Facebook AI Research is open-sourcing PyText, a natural-language-processing (NLP) modeling framework that is used in the Portal video-calling device and M Suggestions in Facebook Messenger.
NLP is a technology for parsing and handling human languages and is a key component of chatbot or smart-assistant applications. Engineers developing NLP algorithms often turn to deep-learning systems to build their solutions, such as Facebook's PyTorch platform. PyText builds on top of PyTorch by providing a set of interfaces and models specifically tuned for NLP. Internally, Facebook is using PyText to power NLP in their Portal video-calling device and in their Messenger app's M Suggestion feature.
PyText addresses a common problem for NLP projects: the tradeoff between rapid experimentation and scalability in production. Researchers experiment with new ideas, rapidly tweaking models to achieve performance goals. In this experimentation phase, models are developed on frameworks such as PyTorch or Tensorflow’s eager execution. These frameworks have simple APIs and advanced features such as dynamic graphs, where the structure of the network can change at runtime. In contrast, to handle the requirements of production loads, engineers often turn to deep-learning frameworks such as TensorFlow or Caffe2, which are optimized for high throughput and only support static computation graphs. PyText allows researchers to develop models in PyTorch, then export them via ONNX to the Caffe2 framework for deployment on diverse production platforms, including mobile devices.

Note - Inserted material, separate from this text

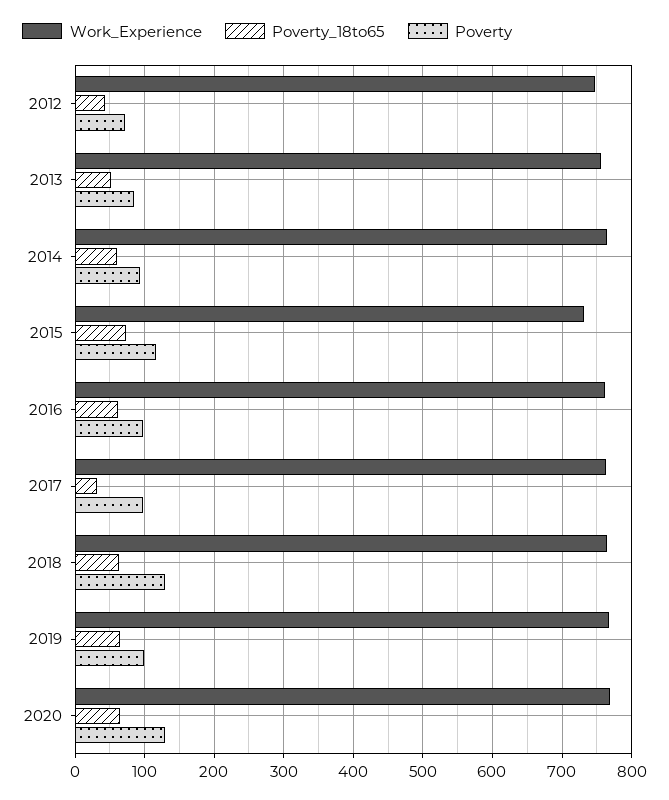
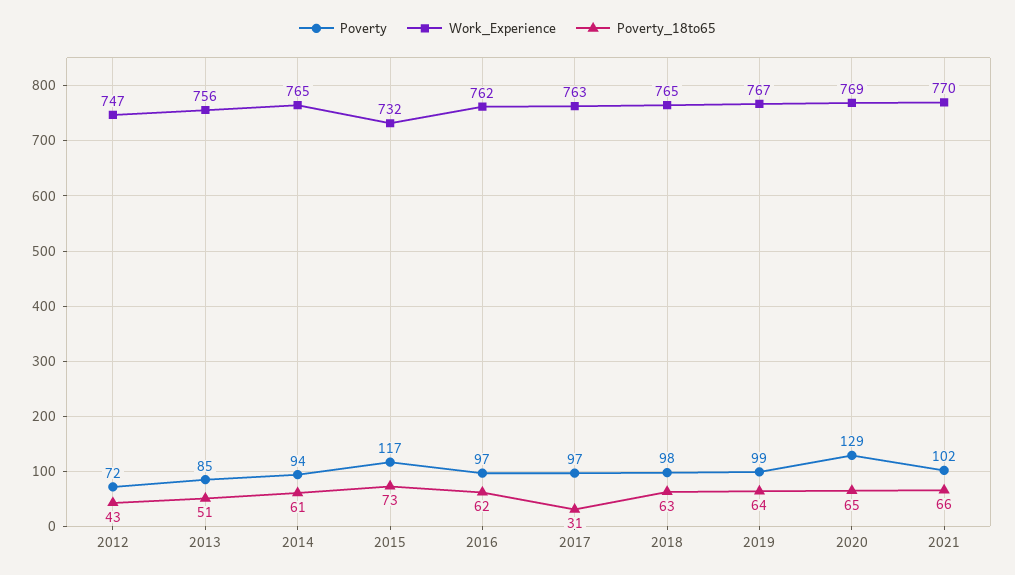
Poverty, 2018: 130 -> 98
Poverty, 2021: none -> 102
Work_Experience, 2021: none -> 770
Poverty_18to65, 2021: none -> 66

PyText can utilize multiple GPUs for distributed training and can train multiple models at once, reducing the overall training time. The PyText code also comes with pre-trained models for several common NLP tasks, including text classification, named-entity recognition, and joint intent-determination and slot-filling, which is a staple of chatbot development. However, this set of models is based on Facebook’s use cases and does not include many NLP models, including machine comprehension and coreference resolution, that are available in other frameworks such as AllenNLP.
PyText source code is available on GitHub.